I am someone who believes that it is never too late to evolve. My view is you can in fact instruct a veteran learner, on the condition that the old dog is open-minded and willing to learn. Provided that the person is ready to confess when it was wrong, and endeavor to transform into a better dog.
Alright, I confess, I am the old dog. And the trick I am trying to learn, even though I am a creature of habit? It is an significant challenge, a feat I have grappled with, frequently, for my entire life. My ongoing effort … to develop a calmer response toward those large arachnids. Apologies to all the different eight-legged creatures that exist; I have to be pragmatic about my possible growth as a human. It also has to be the huntsman because it is imposing, dominant, and the one I encounter most often. Encompassing on three separate occasions in the recent past. Within my dwelling. Though unseen, but I'm grimacing with discomfort as I type.
It's unlikely I’ll ever reach “enthusiast” status, but my project has been at least becoming a standard level of composure about them.
An intense phobia regarding spiders dating back to my youth (unlike other children who adore them). Growing up, I had a sufficient number of brothers around to make sure I never had to engage with any directly, but I still freaked out if one was clearly in the same room as me. Vividly, I recall of one morning when I was eight, my family still asleep, and attempting to manage a spider that had ascended the family room partition. I “handled” with it by positioning myself at a great distance, nearly crossing the threshold (in case it pursued me), and discharging half a bottle of bug repellent toward it. The spray failed to hit the spider, but it did reach and annoy everyone in my house.
As I got older, whomever I was in a relationship with or living with was, as a matter of course, the least afraid of spiders in our pairing, and therefore tasked with managing the intruder, while I emitted low keening sounds and fled the scene. When finding myself alone, my strategy was simply to exit the space, turn off the light and try to ignore its being before I had to re-enter.

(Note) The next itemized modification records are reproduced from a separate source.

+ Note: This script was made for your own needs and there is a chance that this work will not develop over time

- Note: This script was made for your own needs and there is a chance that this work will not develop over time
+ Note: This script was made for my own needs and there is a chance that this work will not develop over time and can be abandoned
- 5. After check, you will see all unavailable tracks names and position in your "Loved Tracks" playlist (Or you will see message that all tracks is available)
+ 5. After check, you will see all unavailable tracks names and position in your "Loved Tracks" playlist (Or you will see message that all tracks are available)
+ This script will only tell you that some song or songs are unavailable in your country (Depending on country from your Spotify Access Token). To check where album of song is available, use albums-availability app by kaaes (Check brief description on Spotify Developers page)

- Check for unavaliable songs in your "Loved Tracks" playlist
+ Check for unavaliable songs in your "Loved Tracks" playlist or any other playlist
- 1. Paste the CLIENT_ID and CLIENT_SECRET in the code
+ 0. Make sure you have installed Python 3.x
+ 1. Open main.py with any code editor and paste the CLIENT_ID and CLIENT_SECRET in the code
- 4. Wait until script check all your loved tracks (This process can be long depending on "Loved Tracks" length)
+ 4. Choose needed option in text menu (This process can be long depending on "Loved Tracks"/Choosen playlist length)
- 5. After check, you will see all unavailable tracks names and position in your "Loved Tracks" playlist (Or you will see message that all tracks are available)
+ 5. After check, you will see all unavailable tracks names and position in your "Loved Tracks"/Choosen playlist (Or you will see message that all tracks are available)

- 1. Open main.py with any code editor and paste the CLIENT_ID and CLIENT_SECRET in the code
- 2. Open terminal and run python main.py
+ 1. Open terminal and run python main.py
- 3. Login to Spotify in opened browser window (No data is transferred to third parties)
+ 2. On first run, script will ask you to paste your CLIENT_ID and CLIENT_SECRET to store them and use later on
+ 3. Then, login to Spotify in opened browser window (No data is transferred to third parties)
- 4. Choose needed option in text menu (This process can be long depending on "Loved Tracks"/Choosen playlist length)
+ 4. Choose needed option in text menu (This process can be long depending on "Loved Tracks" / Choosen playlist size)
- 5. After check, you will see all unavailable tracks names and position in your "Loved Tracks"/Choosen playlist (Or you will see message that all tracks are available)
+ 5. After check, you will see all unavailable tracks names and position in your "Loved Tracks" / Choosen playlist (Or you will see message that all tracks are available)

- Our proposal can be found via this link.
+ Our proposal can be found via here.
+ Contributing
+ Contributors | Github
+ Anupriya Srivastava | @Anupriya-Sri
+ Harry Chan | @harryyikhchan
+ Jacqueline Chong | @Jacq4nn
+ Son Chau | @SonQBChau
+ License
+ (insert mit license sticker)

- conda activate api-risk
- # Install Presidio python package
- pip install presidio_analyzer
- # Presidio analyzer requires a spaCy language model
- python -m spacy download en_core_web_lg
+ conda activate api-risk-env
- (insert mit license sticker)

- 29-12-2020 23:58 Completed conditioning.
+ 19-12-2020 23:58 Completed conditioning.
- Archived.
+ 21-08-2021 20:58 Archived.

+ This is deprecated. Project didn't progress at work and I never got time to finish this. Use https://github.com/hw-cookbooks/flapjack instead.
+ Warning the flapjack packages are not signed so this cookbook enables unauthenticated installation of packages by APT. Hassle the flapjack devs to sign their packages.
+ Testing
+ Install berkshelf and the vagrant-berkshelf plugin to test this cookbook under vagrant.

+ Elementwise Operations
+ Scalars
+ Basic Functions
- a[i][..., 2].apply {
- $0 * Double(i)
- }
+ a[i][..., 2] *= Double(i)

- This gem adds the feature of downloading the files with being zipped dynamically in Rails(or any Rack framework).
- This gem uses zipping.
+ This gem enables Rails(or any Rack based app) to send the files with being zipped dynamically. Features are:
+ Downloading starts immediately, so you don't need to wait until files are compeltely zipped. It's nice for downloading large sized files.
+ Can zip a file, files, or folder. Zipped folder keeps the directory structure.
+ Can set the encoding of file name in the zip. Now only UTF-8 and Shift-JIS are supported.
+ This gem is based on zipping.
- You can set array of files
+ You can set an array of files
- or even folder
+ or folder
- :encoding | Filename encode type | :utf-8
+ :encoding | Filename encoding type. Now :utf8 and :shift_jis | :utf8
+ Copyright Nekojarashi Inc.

Recently, I was a guest at a friend’s house where there was a particularly sizable huntsman who lived in the casement, primarily hanging out. To be more comfortable with its presence, I imagined the spider as a her, a gal, in our circle, just lounging in the sun and overhearing us yap. It sounds quite foolish, but it worked (to some degree). Alternatively, making a conscious choice to become more fearless proved successful.
Whatever the case, I’ve tried to keep it up. I contemplate all the logical reasons not to be scared. I know huntsman spiders pose no threat to me. I recognize they consume things like insect pests (my mortal enemies). I am cognizant they are one of the world's exquisite, non-threatening to people creatures.
Unfortunately, however, they do continue to walk like that. They travel in the deeply alarming and somehow offensive way possible. The vision of their numerous appendages transporting them at that frightening pace induces my caveman brain to enter panic mode. They are said to only have eight legs, but I believe that multiplies when they move.
Yet it cannot be blamed on them that they have unnerving limbs, and they have just as much right to be where I am – if not more. I’ve found that employing the techniques of making an effort to avoid immediately exit my own skin and retreat when I see one, working to keep still and breathing, and intentionally reflecting about their good points, has begun to yield results.
Simply due to the reality that they are fuzzy entities that move hastily extremely quickly in a way that invades my dreams, does not justify they warrant my loathing, or my shrieks of terror. I can admit when my reactions have been misguided and driven by baseless terror. I’m not sure I’ll ever make it to the “scooping one into plasticware and taking it outside” stage, but one can't be sure. There’s a few years left in this veteran of life yet.
Lena is a seasoned sports analyst with over a decade of experience in betting strategies and statistical modeling.